Exercise brief —
Nothing outside the lines below from the one containing "[150,87,196,98] persos ->" through the one containing "(131, 815) none" is to be printed; print those exactly, ends included, and drop the pictures.

Entries supplied —

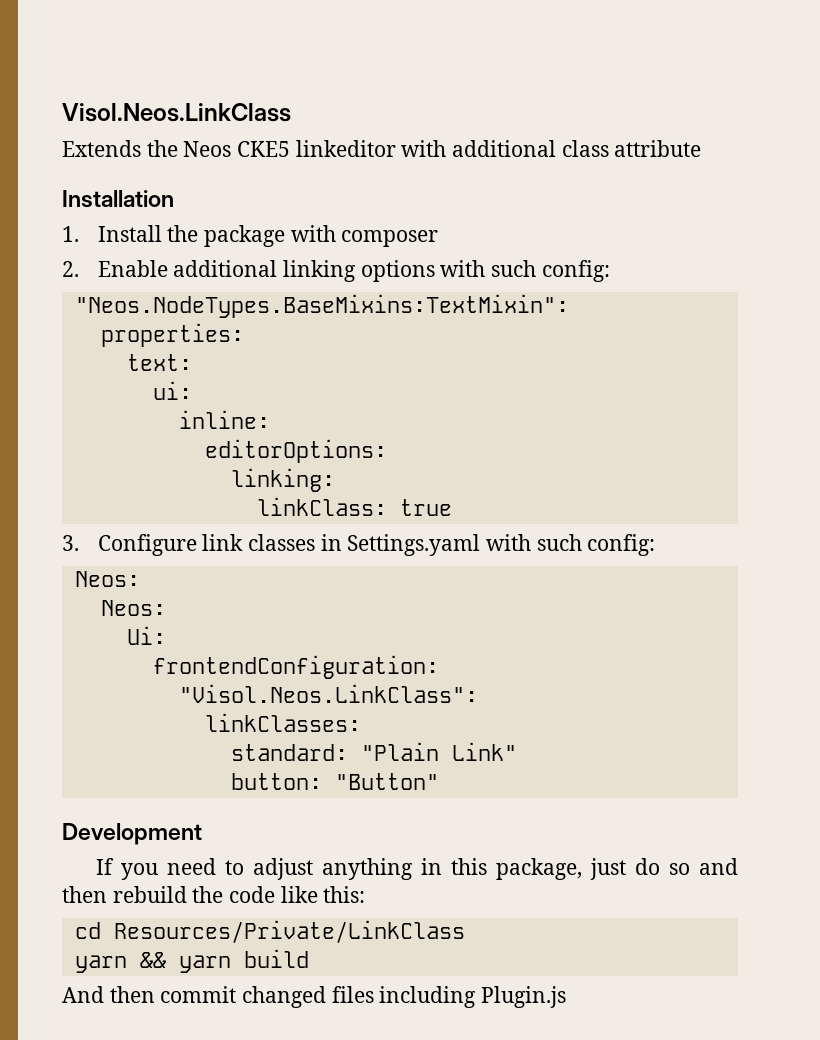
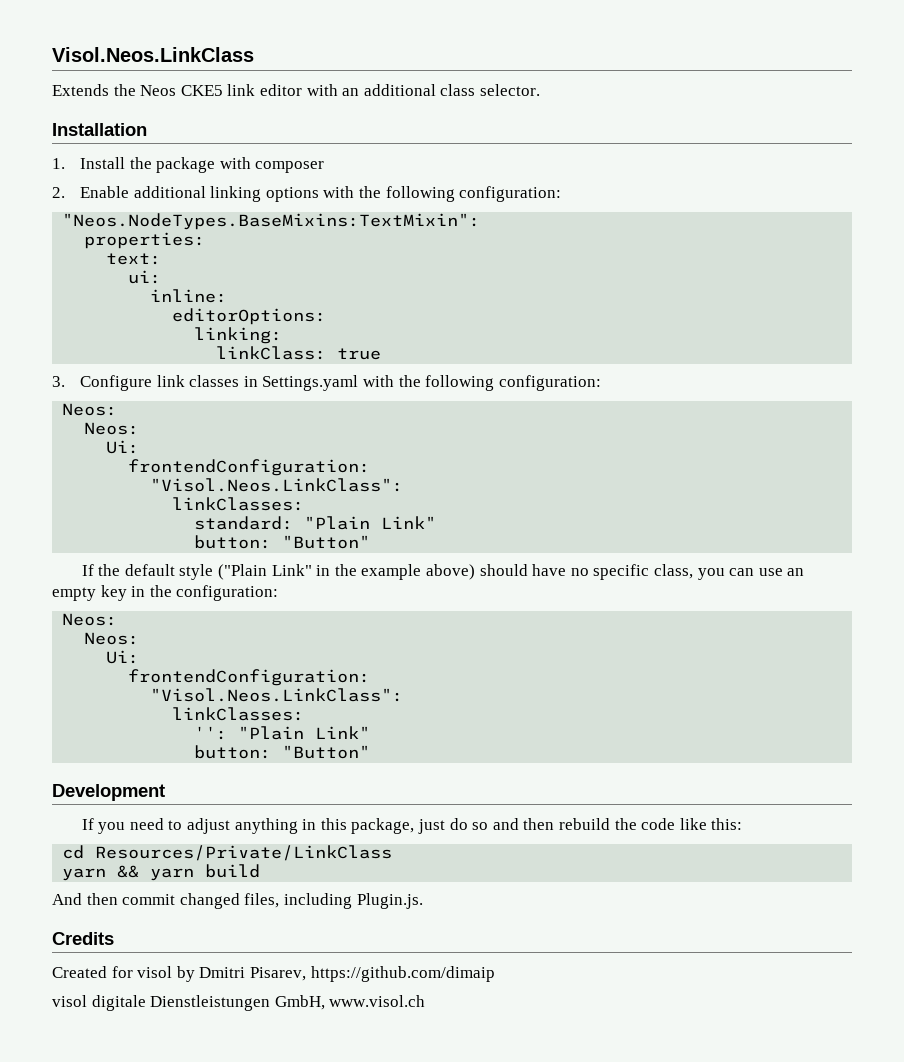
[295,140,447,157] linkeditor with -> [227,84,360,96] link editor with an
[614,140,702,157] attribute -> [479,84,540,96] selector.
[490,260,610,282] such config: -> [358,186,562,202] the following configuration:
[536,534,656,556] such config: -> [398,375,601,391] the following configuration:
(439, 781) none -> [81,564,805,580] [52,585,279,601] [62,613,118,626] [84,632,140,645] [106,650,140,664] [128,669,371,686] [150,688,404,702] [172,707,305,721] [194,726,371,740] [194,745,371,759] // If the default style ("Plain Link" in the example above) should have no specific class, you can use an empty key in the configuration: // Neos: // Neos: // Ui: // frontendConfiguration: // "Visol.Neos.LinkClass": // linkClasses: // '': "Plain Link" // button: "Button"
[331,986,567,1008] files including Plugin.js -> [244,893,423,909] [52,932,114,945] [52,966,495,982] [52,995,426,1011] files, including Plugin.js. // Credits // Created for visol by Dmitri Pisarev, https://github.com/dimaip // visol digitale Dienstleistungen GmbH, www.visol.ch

* * *

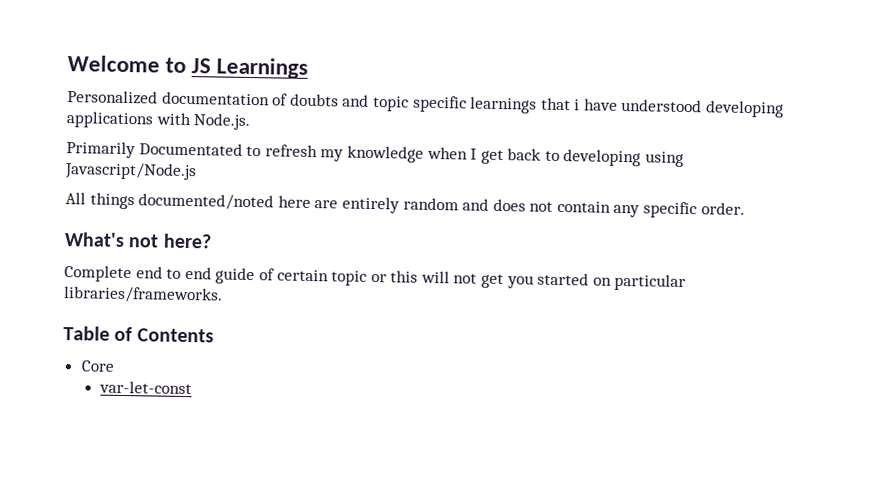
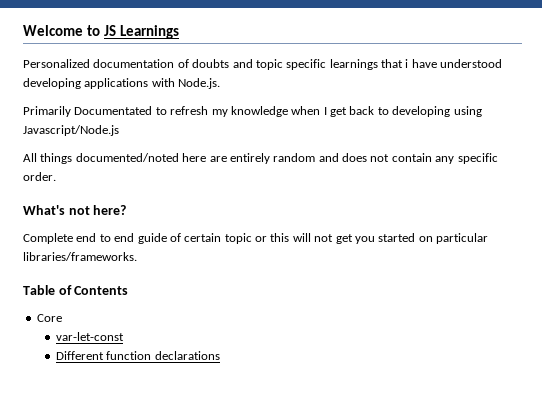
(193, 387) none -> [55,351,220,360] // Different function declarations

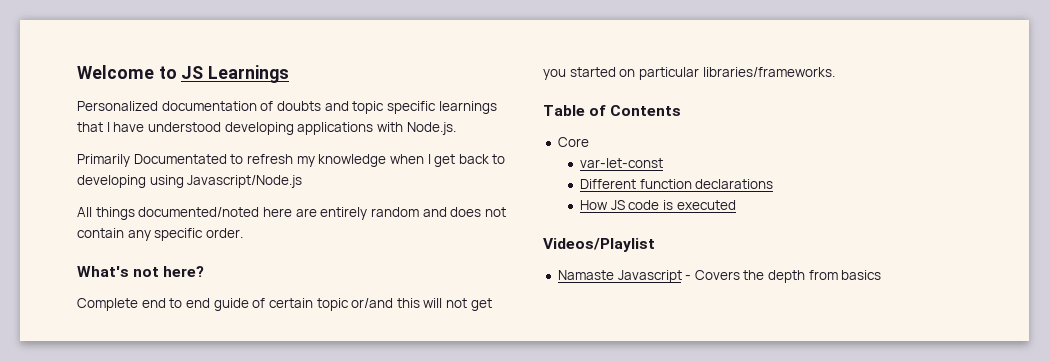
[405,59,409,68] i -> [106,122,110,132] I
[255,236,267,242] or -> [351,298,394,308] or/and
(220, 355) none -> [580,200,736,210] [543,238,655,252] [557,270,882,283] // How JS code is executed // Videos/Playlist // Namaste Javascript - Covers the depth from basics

==

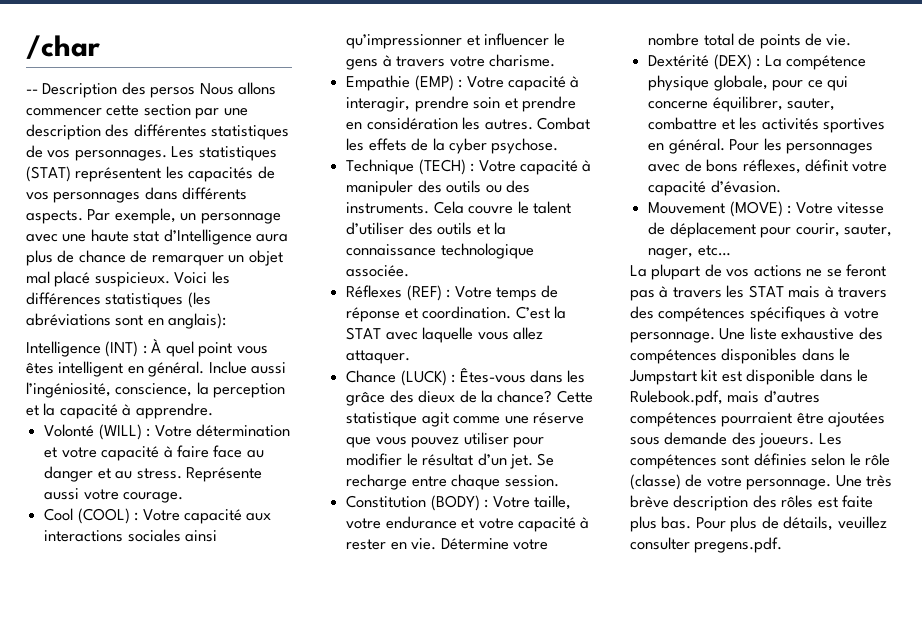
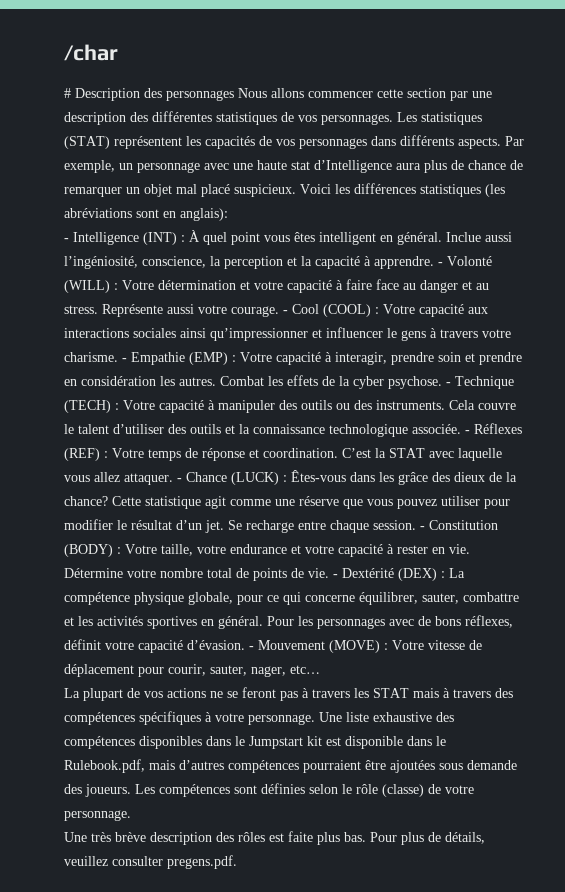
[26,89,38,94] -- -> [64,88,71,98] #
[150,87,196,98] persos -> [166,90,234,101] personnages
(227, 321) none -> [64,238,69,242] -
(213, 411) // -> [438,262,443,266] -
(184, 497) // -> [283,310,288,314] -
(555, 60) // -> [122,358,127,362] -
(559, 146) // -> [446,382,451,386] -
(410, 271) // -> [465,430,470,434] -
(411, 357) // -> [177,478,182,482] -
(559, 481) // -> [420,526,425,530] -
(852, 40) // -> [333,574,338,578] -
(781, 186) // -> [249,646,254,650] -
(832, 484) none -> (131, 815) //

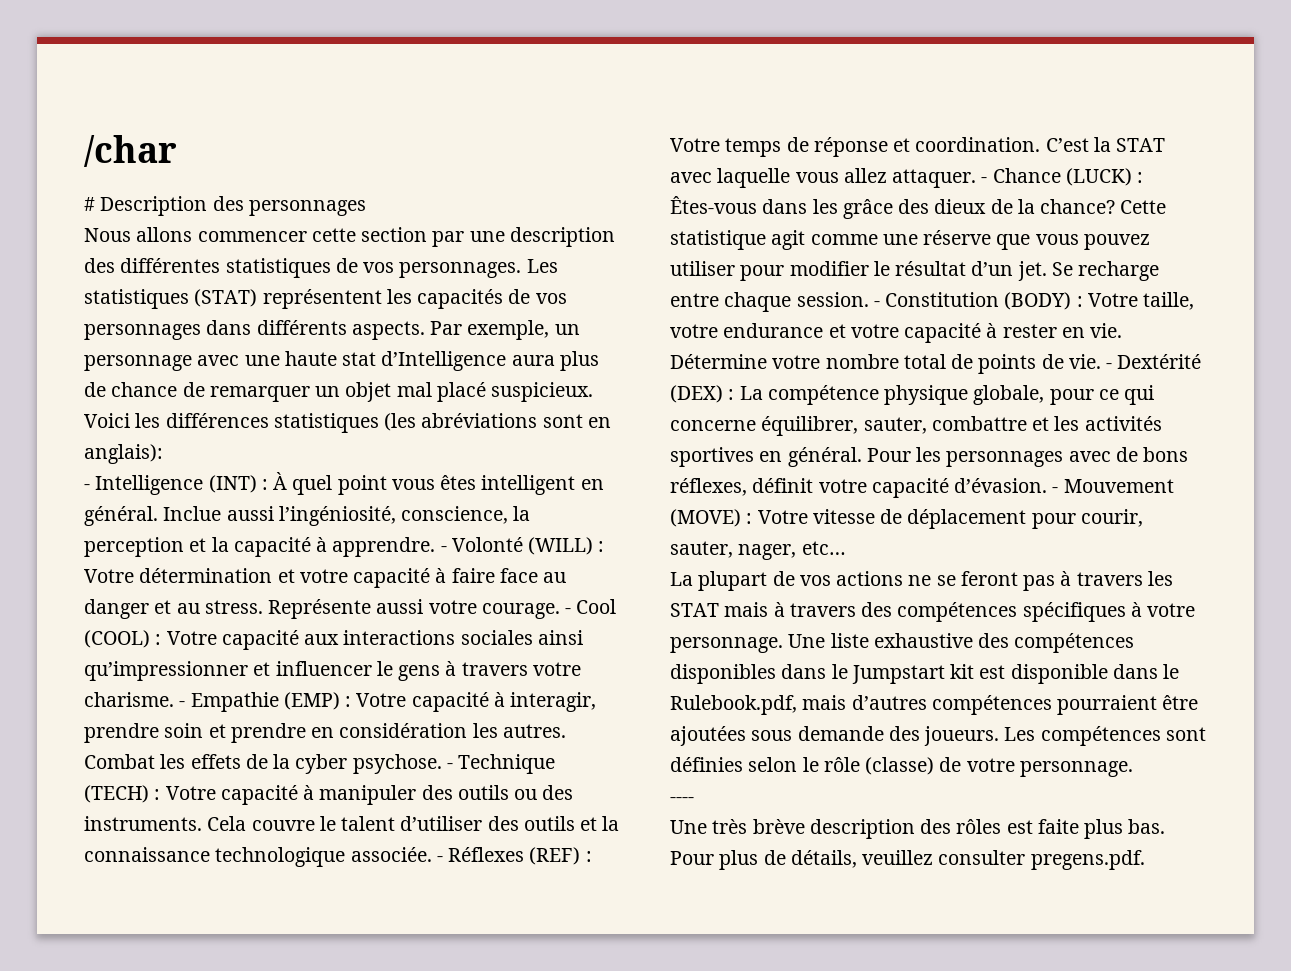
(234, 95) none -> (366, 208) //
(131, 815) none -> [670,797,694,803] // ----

Your solution —
[150,87,196,98] persos -> [166,90,234,101] personnages
(227, 321) none -> [64,238,69,242] -
(213, 411) // -> [438,262,443,266] -
(184, 497) // -> [283,310,288,314] -
(555, 60) // -> [122,358,127,362] -
(559, 146) // -> [446,382,451,386] -
(410, 271) // -> [465,430,470,434] -
(411, 357) // -> [177,478,182,482] -
(559, 481) // -> [420,526,425,530] -
(852, 40) // -> [333,574,338,578] -
(781, 186) // -> [249,646,254,650] -
(832, 484) none -> (131, 815) //

(234, 95) none -> (366, 208) //
(131, 815) none -> [670,797,694,803] // ----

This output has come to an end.